Task requirements: Produce exactly the lines from the one holding "color: #4c1d95 ->" through the last line of the data below, with every picture left out.

━━━ Data to examine ━━━

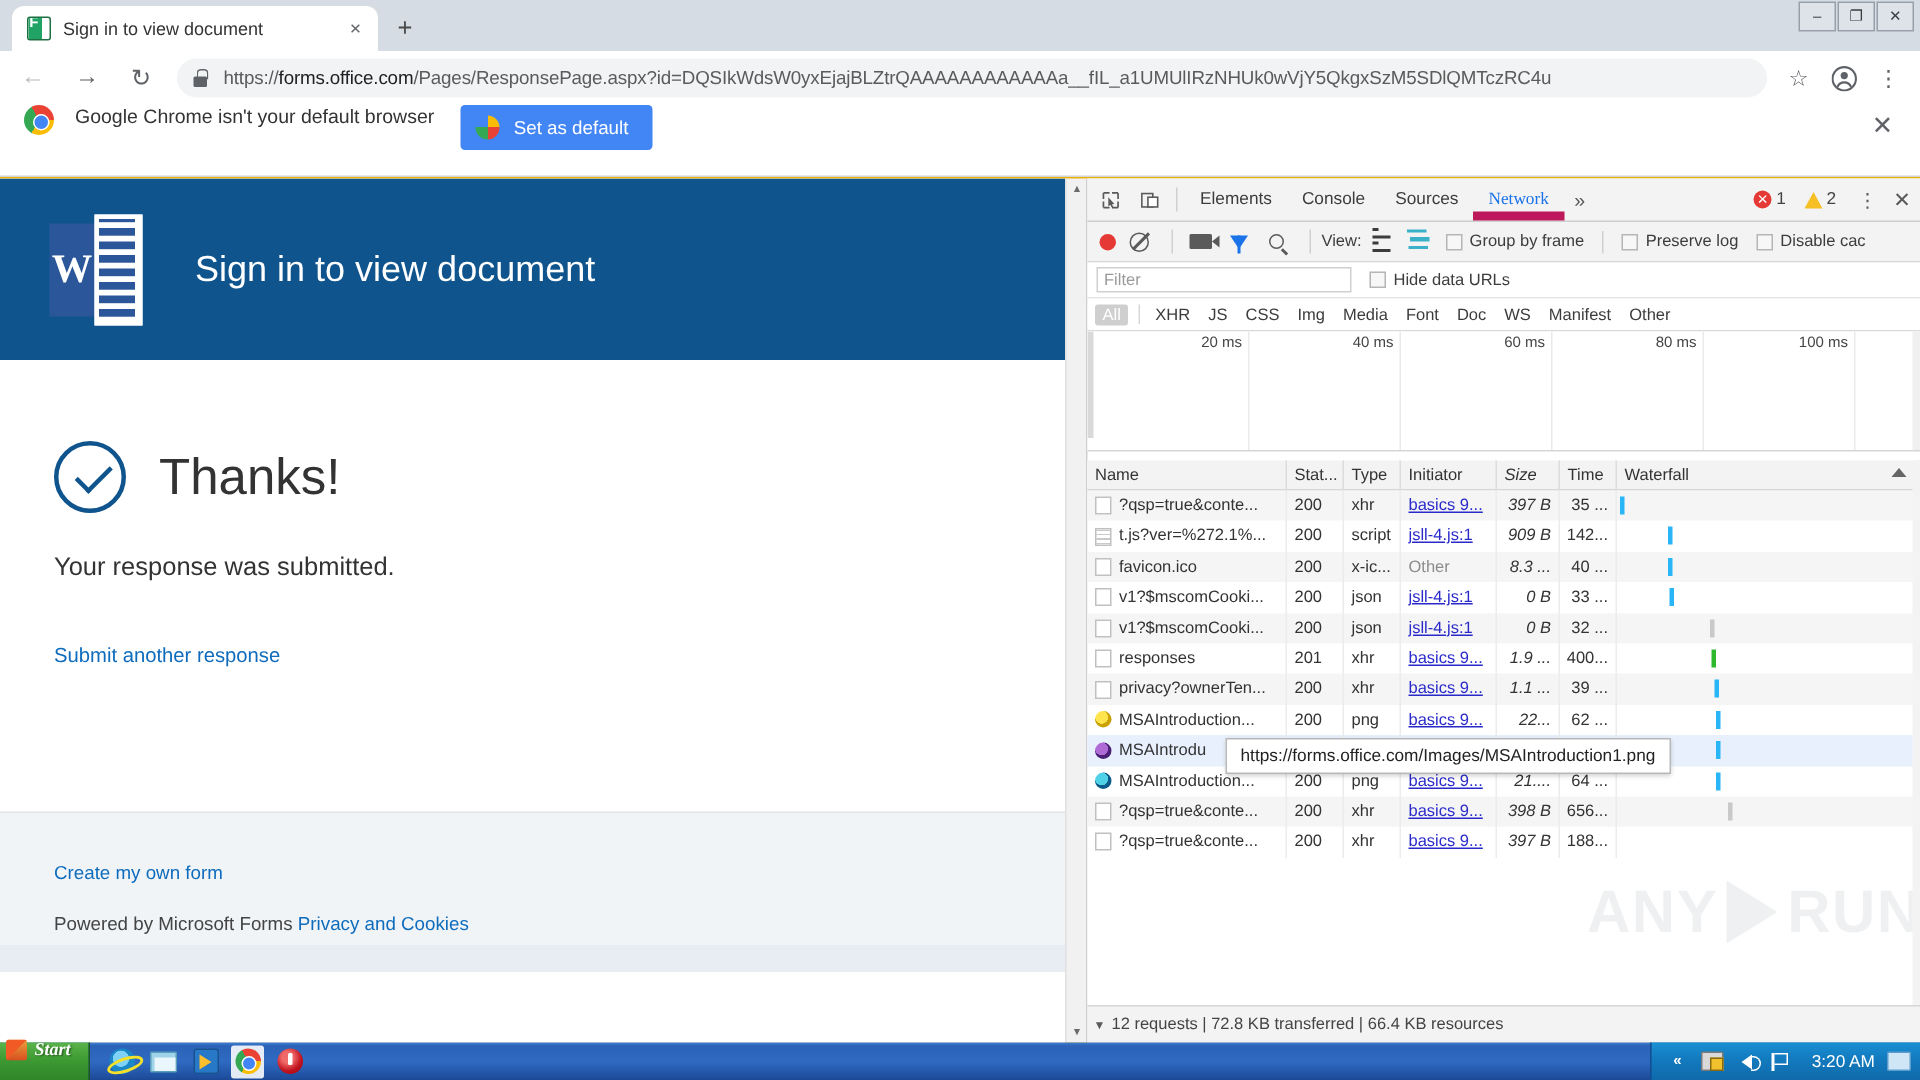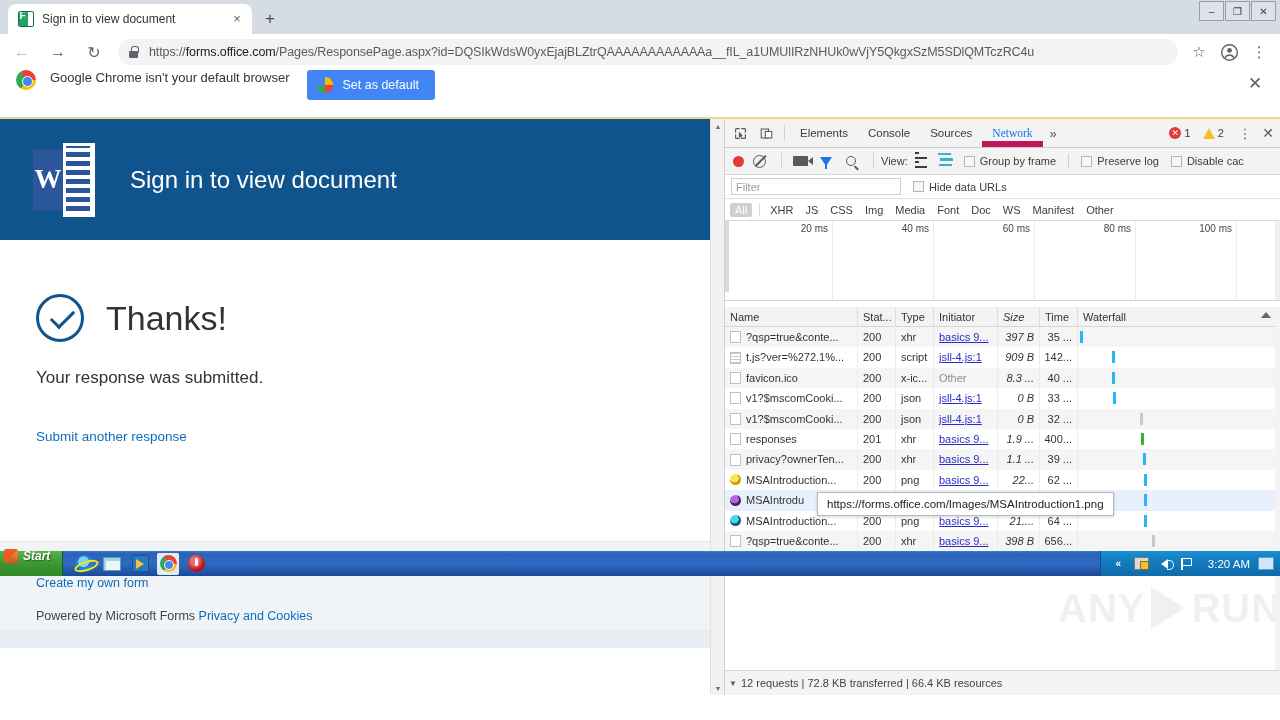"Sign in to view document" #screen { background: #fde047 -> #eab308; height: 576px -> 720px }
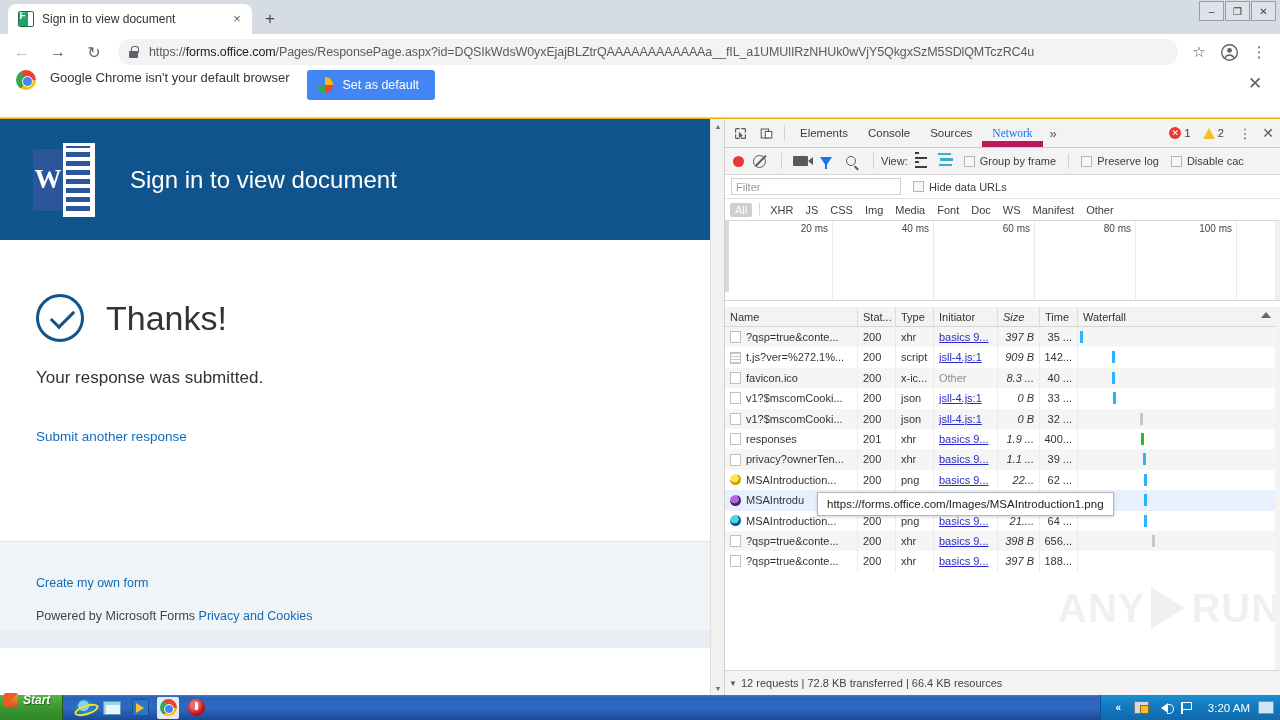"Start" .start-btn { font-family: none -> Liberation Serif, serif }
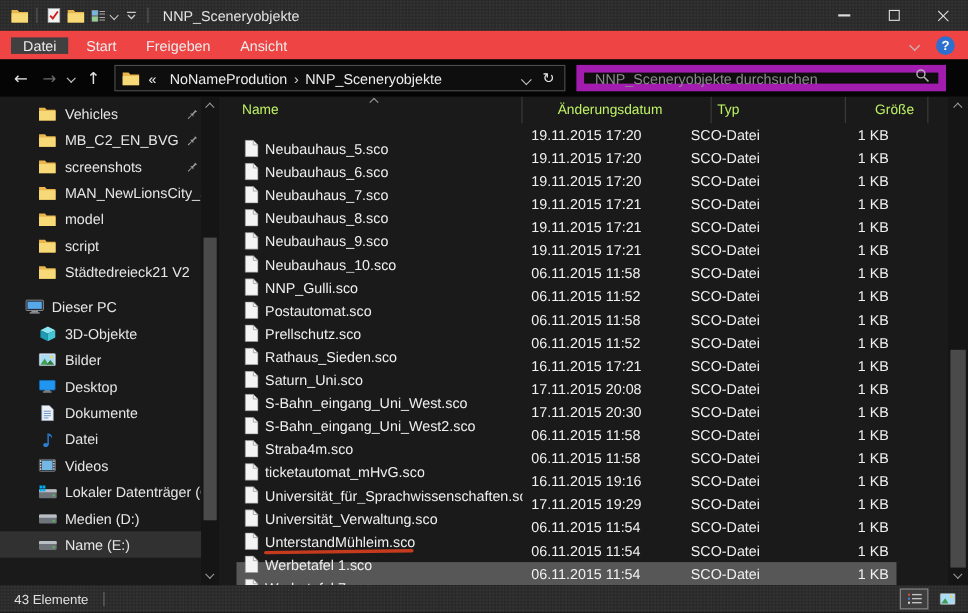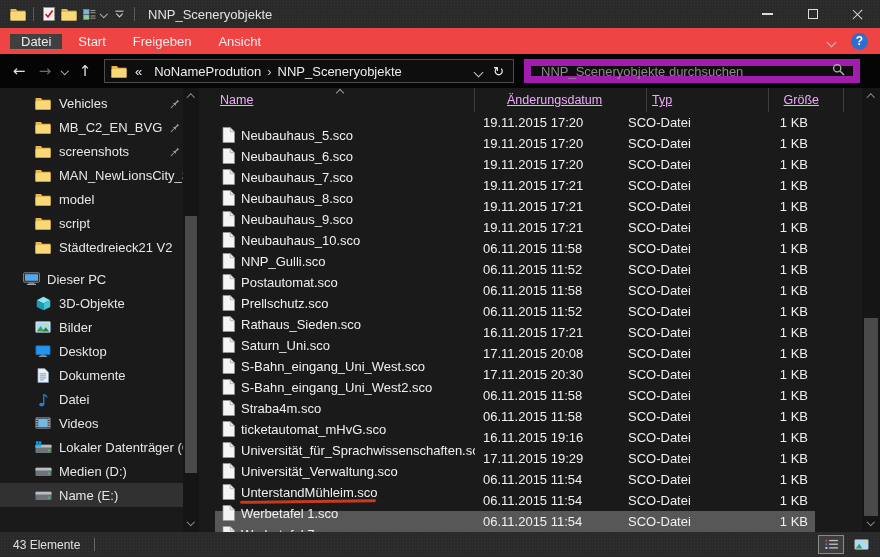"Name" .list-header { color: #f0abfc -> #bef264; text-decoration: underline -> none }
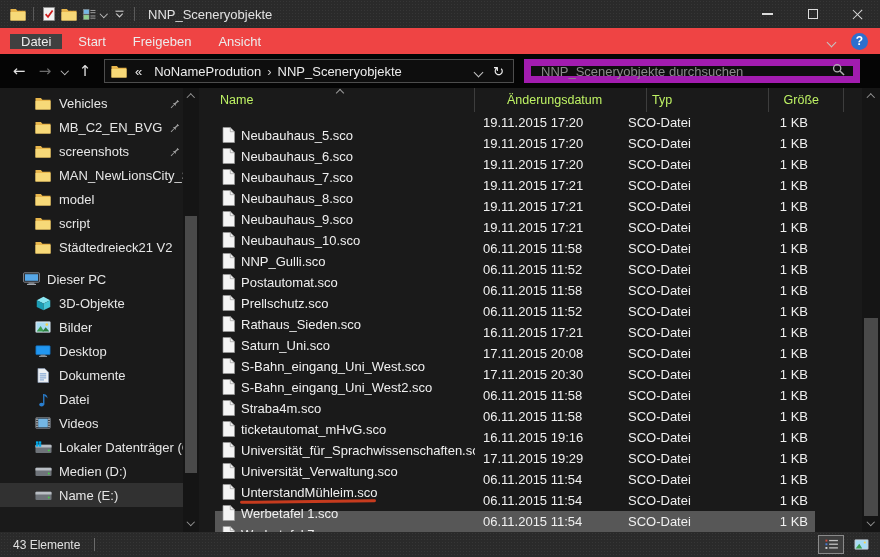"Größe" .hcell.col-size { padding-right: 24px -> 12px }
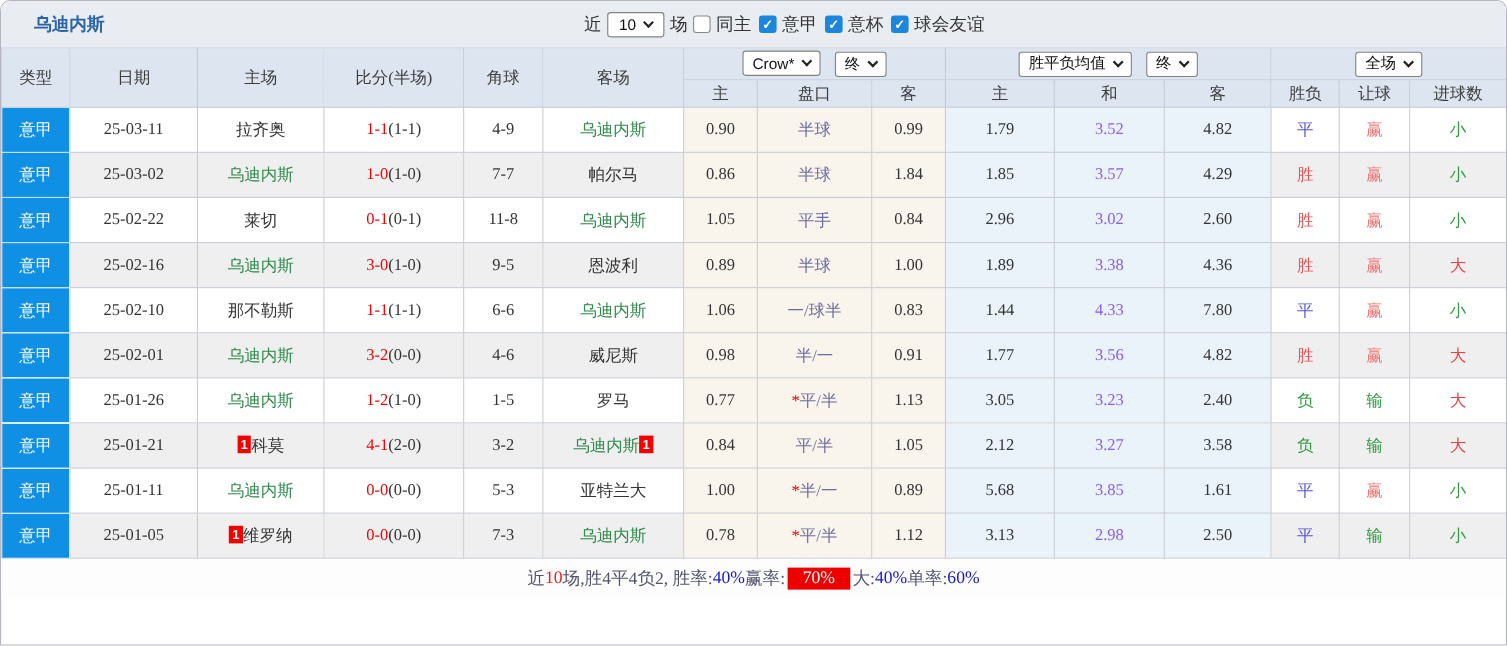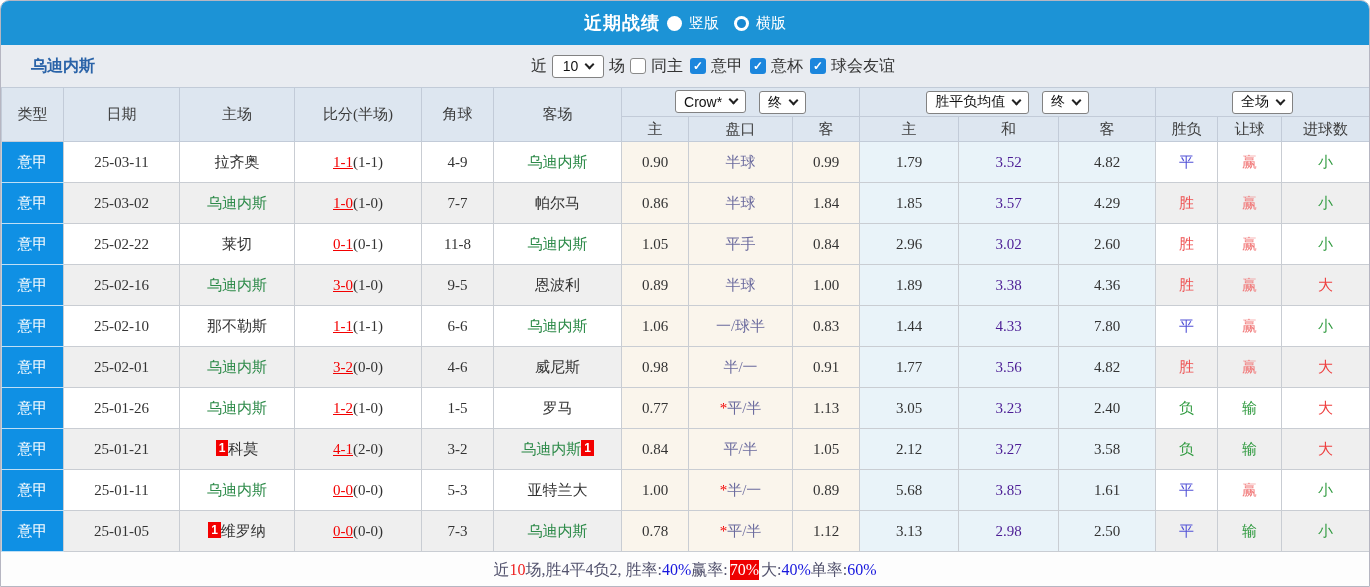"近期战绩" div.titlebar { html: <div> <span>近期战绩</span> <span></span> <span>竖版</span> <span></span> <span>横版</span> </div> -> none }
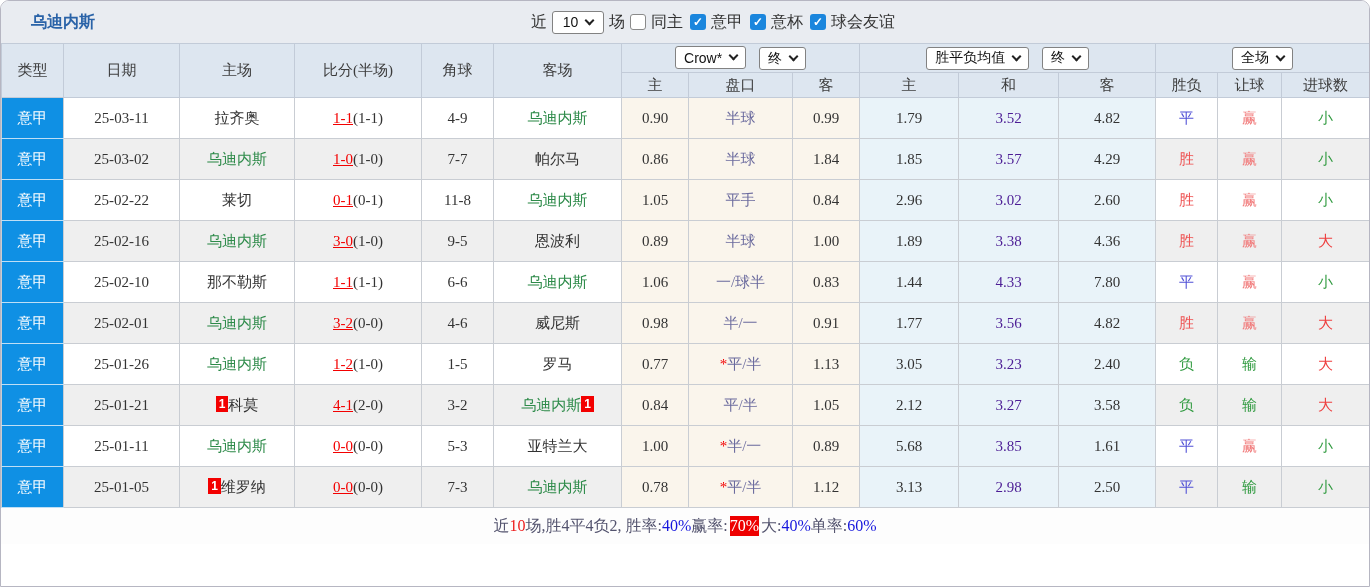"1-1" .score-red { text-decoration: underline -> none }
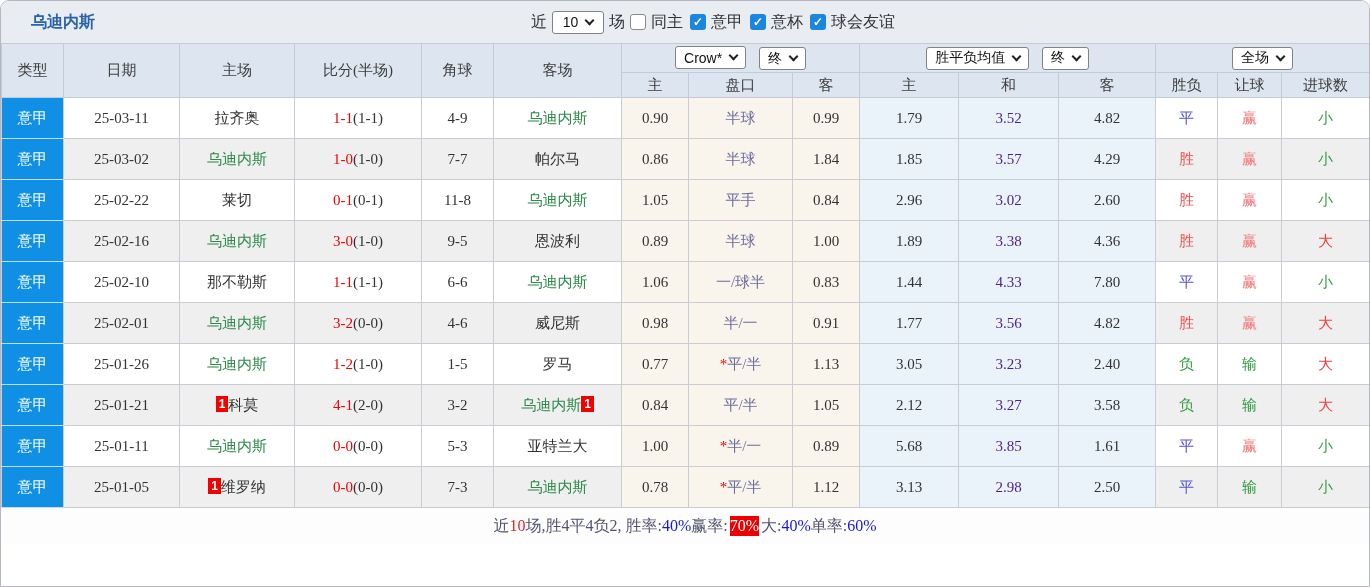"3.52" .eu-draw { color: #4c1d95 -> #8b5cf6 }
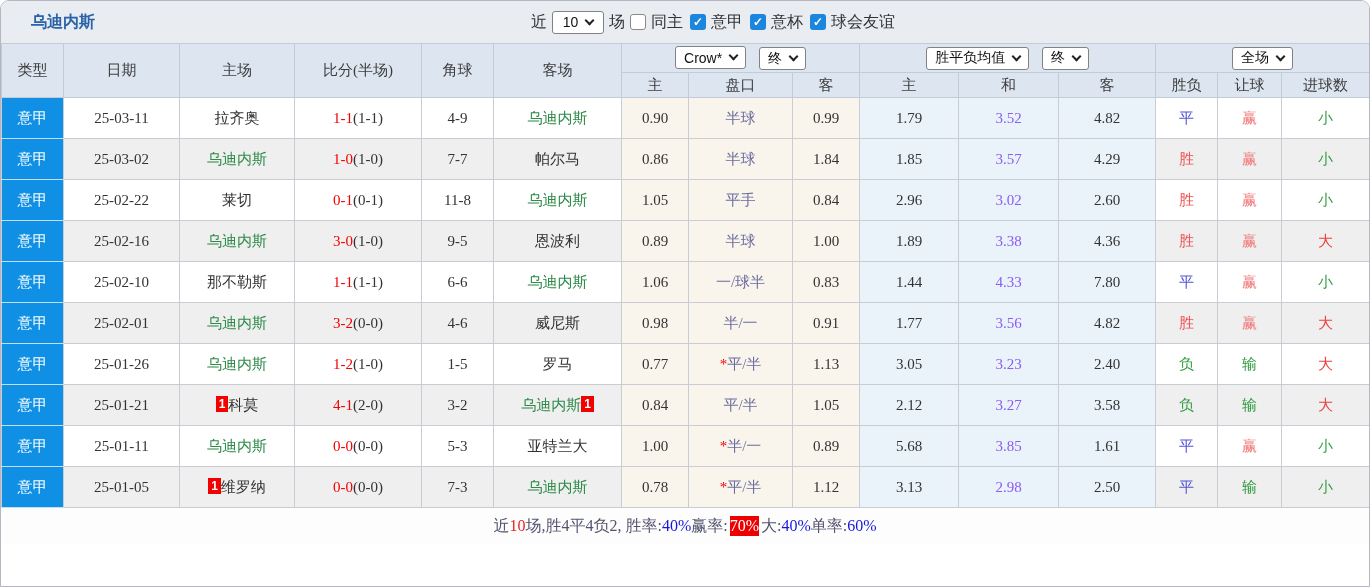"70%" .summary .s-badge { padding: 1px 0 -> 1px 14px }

━━━

Solution to this task:
"3.52" .eu-draw { color: #4c1d95 -> #8b5cf6 }
"70%" .summary .s-badge { padding: 1px 0 -> 1px 14px }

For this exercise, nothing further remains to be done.